» **Required work**
Copy every line of the records below where the word "statusbar" occurs.

» **Data in this exercise**
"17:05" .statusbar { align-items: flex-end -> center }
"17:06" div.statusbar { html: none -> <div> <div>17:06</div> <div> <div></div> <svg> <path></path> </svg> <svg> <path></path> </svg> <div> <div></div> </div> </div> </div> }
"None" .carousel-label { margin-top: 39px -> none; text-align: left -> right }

--

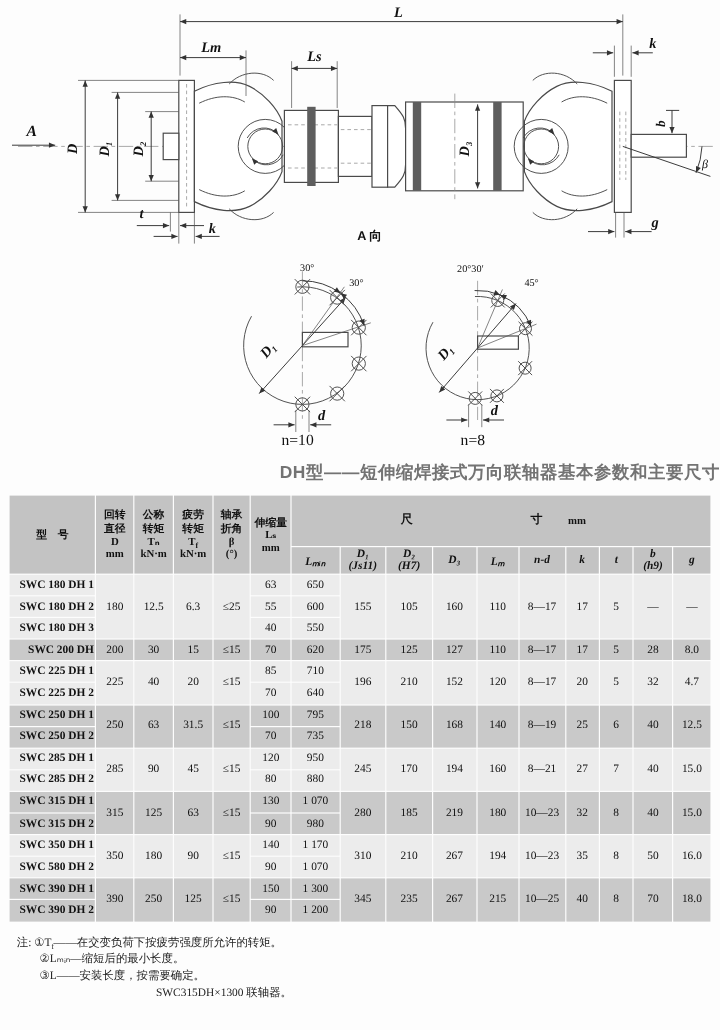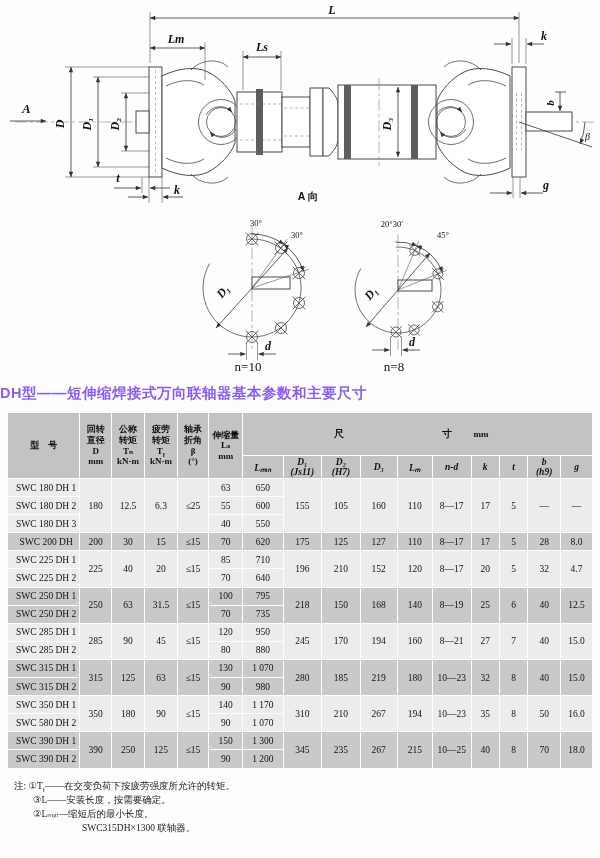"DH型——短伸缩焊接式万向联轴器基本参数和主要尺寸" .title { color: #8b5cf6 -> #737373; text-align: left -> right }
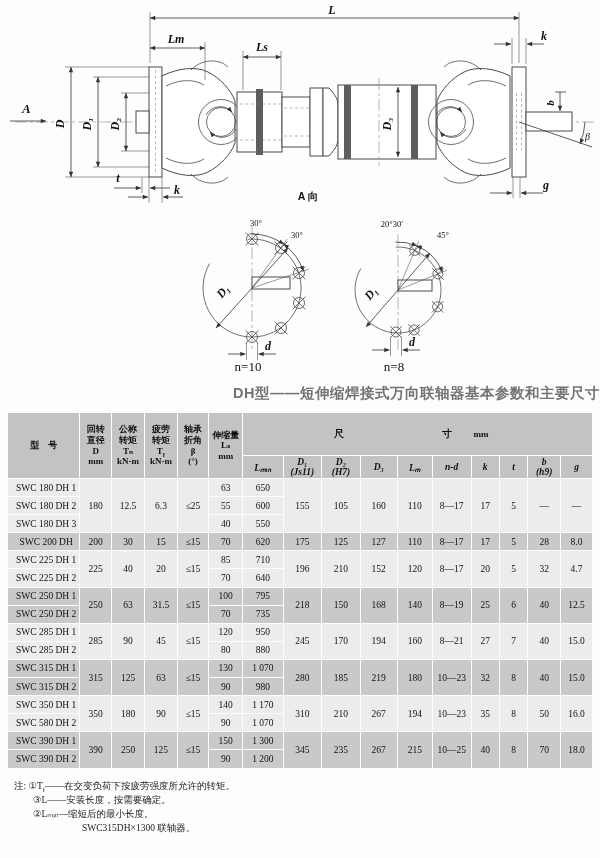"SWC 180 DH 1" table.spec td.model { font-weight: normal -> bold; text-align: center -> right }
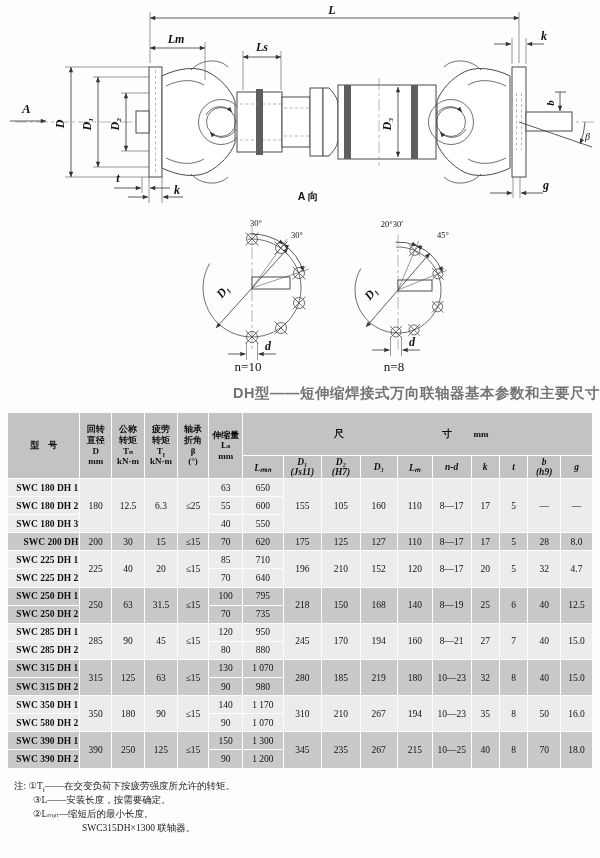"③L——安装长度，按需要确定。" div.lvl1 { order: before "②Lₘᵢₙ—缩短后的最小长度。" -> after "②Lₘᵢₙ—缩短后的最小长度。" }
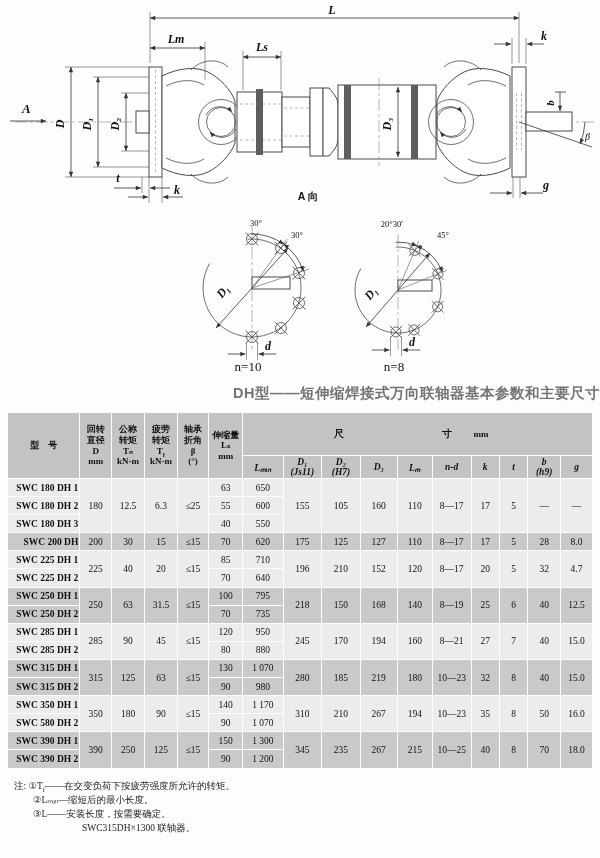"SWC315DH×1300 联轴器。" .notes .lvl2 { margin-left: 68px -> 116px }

» **Solved exercise**
"17:05" .statusbar { align-items: flex-end -> center }
"17:06" div.statusbar { html: none -> <div> <div>17:06</div> <div> <div></div> <svg> <path></path> </svg> <svg> <path></path> </svg> <div> <div></div> </div> </div> </div> }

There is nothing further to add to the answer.